Psychotherapy is not easily described in general statements. It varies depending on the personalities of the psychologist and client, and the particular problems you are experiencing. Each person is unique. However, there are some aspects of therapy which are common to my approach with all clients.
During the first few sesions I collect information about the particular problems you face as well as your strengths and resources for overcoming those problems. At the same time, you get a sense of what it is like to work with me. We discuss your goals for therapy - how you want things to be different in your life by the time you finish therapy. I then share my impressions with you and suggest a plan for how to proceed. If that plan makes sense to you, and you feel comfortable working together, we then move on with the process of helping you get better.
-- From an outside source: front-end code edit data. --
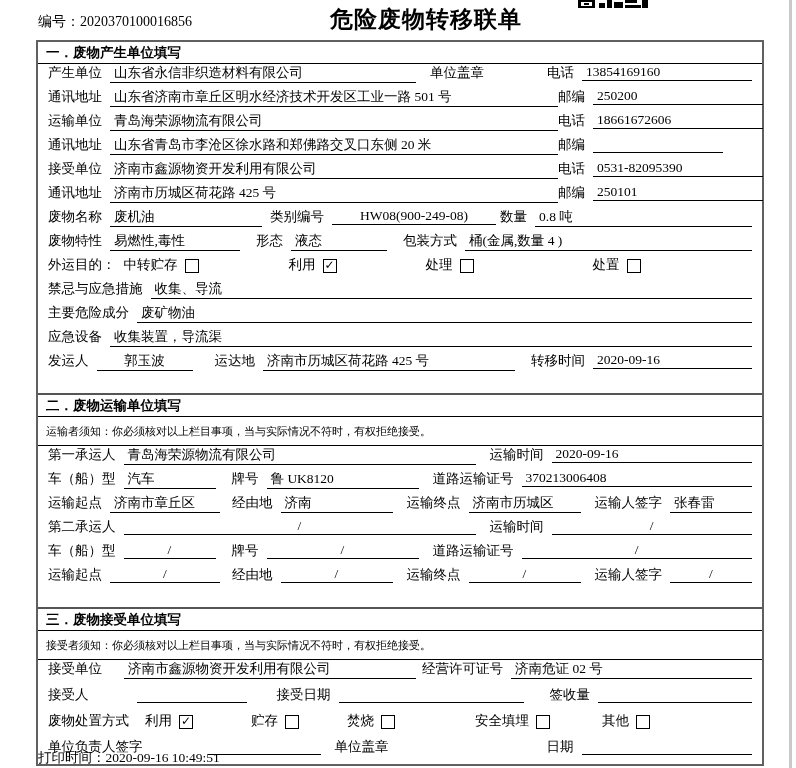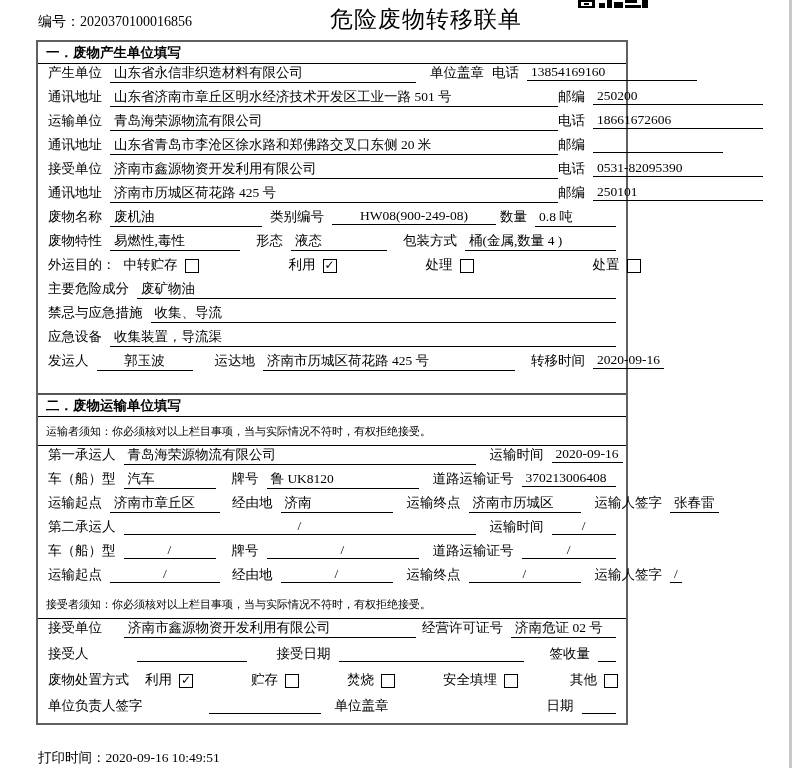--- a/index.html
+++ b/index.html
@@ -8,7 +8,7 @@
     font-family:"Liberation Serif","DejaVu Serif",serif; color:#000; overflow:hidden;
   }
   .serial { position:absolute; left:38px; top:13px; font-size:14px; white-space:nowrap; }
-  .doc-title { position:absolute; left:330px; top:4px; font-size:23px; font-weight:normal; letter-spacing:1px; white-space:nowrap; }
+  .doc-title { position:absolute; left:330px; top:4px; font-size:23px; font-weight:bold; letter-spacing:1px; white-space:nowrap; }
   .qr { position:absolute; left:578px; top:0; }
   .page-edge { position:absolute; left:789px; top:0; width:3px; height:768px; background:#c9c9c9; }
 

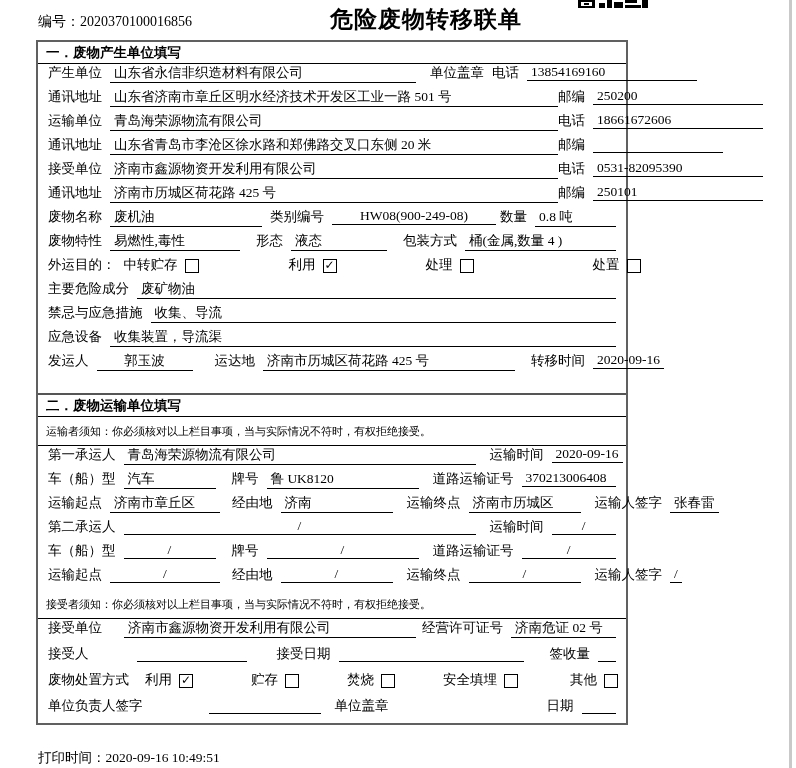--- a/index.html
+++ b/index.html
@@ -13,7 +13,7 @@
   .page-edge { position:absolute; left:789px; top:0; width:3px; height:768px; background:#c9c9c9; }
 
   .form-box {
-    position:absolute; left:36px; top:40px; width:592px;
+    position:absolute; left:36px; top:40px; width:728px;
     border:2px solid #606060; box-sizing:border-box; background:#fff;
   }
   .sec-header {

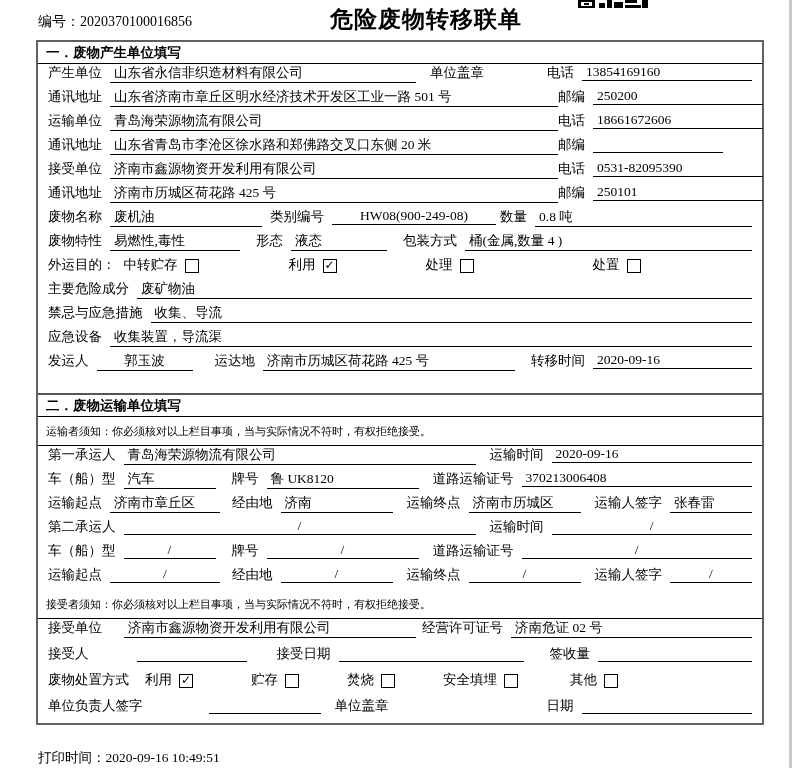--- a/index.html
+++ b/index.html
@@ -156,13 +156,13 @@
       </div>
 
       <div class="row">
+        <span class="lbl">禁忌与应急措施</span>
+        <span class="val grow">收集、导流</span>
+      </div>
+
+      <div class="row">
         <span class="lbl">主要危险成分</span>
         <span class="val grow">废矿物油</span>
-      </div>
-
-      <div class="row">
-        <span class="lbl">禁忌与应急措施</span>
-        <span class="val grow">收集、导流</span>
       </div>
 
       <div class="row">

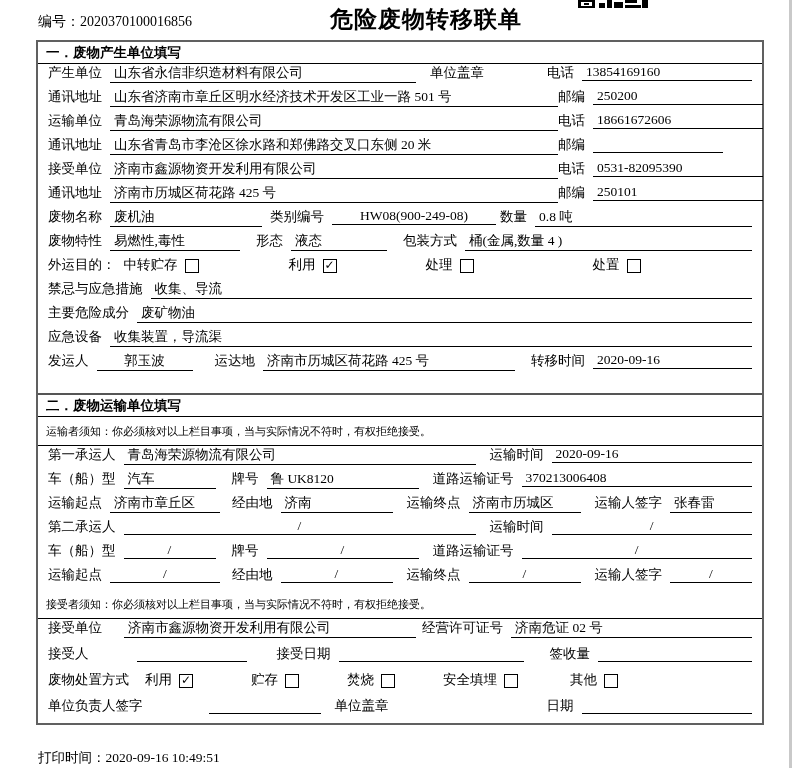--- a/index.html
+++ b/index.html
@@ -240,6 +240,7 @@
     </div>
 
     <div class="sec3">
+      <div class="sec-header sec-sep">三．废物接受单位填写</div>
       <div class="notice">接受者须知：你必须核对以上栏目事项，当与实际情况不符时，有权拒绝接受。</div>
 
       <div class="row">

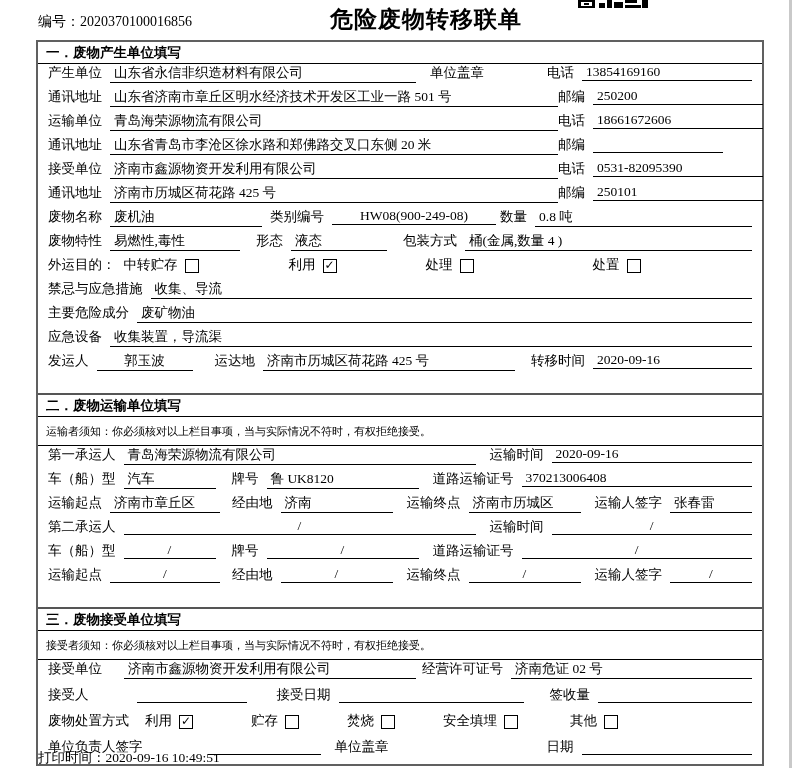--- a/index.html
+++ b/index.html
@@ -273,7 +273,7 @@
           <span>焚烧</span>
           <span class="cb" data-checked="false"></span>
         </span>
-        <span class="opt" style="margin-left:48px">
+        <span class="opt" style="margin-left:80px">
           <span>安全填埋</span>
           <span class="cb" data-checked="false"></span>
         </span>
I encourage a process of collaboration throughout therapy. This means working together as a team. My role is to bring certain forms of knowledge, understanding, expertise, and support to the process. Your role is to reflect on your own experience, share your thoughts and feelings the best you can, and, when you are ready, try to make some needed changes. The precise nature of the work you and I would do depends on your specific needs, situation, and personality. At each step I will try to help you discover the ways in which you are powerful and capable of choosing positive thoughts and behaviors.
The length of therapy varies from client to client depending on the needs of the individual. In order for you to get the most out of therapy, and reach your goals as soon as possible, you will be encouraged to actively participate both during sessions and outside of sessions. For instance, you may be asked to try out self-help activities or practice new skills between sessions.
During the last phase of therapy, sessions are typically spread out over longer intervals (perhaps every two or four weeks) to allow you more opportunity to gain confidence in the changes you are making.